Image comparison data:
☆ ☆ ☆ ☆
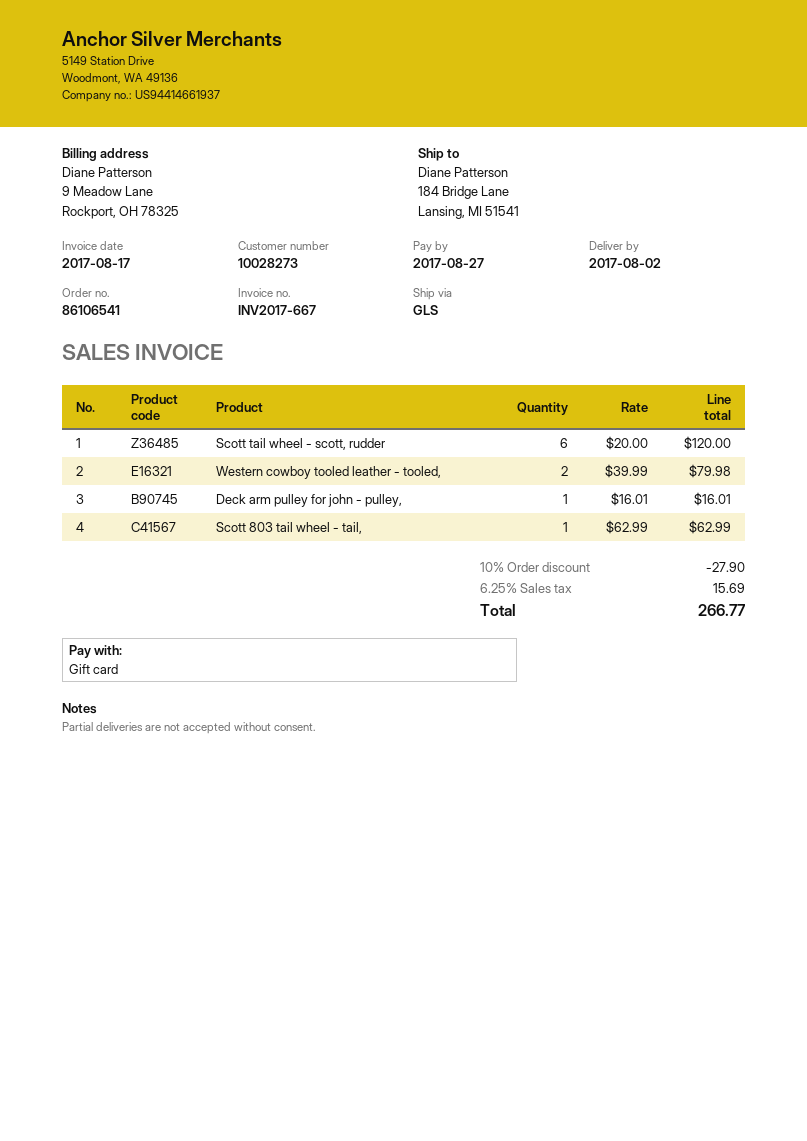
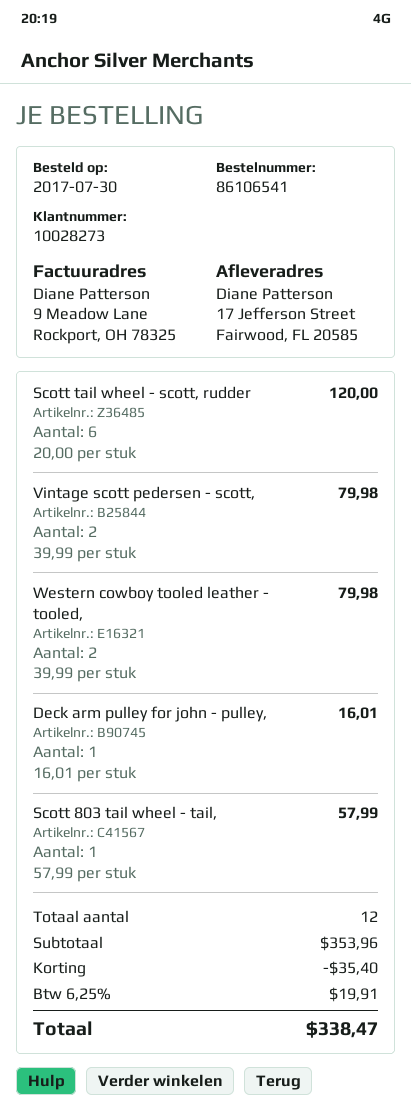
ship to: 184 Bridge Lane, Lansing, MI 51541 -> 17 Jefferson Street, Fairwood, FL 20585
Scott 803 tail wheel - tail,: 1 x 62.99 = 62.99 -> 1 x 57.99 = 57.99
Vintage scott pedersen - scott,: none -> 2 x 39.99 = 79.98
discount: 27.90 -> 35.40
tax: 6.25% = 15.69 -> 6.25% = 19.91
total: 266.77 -> 338.47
☆ ☆ ☆ ☆
Your task
Would you return the data exactly as written, without the pictures?

Answer section
ship to: 184 Bridge Lane, Lansing, MI 51541 -> 17 Jefferson Street, Fairwood, FL 20585
Scott 803 tail wheel - tail,: 1 x 62.99 = 62.99 -> 1 x 57.99 = 57.99
Vintage scott pedersen - scott,: none -> 2 x 39.99 = 79.98
discount: 27.90 -> 35.40
tax: 6.25% = 15.69 -> 6.25% = 19.91
total: 266.77 -> 338.47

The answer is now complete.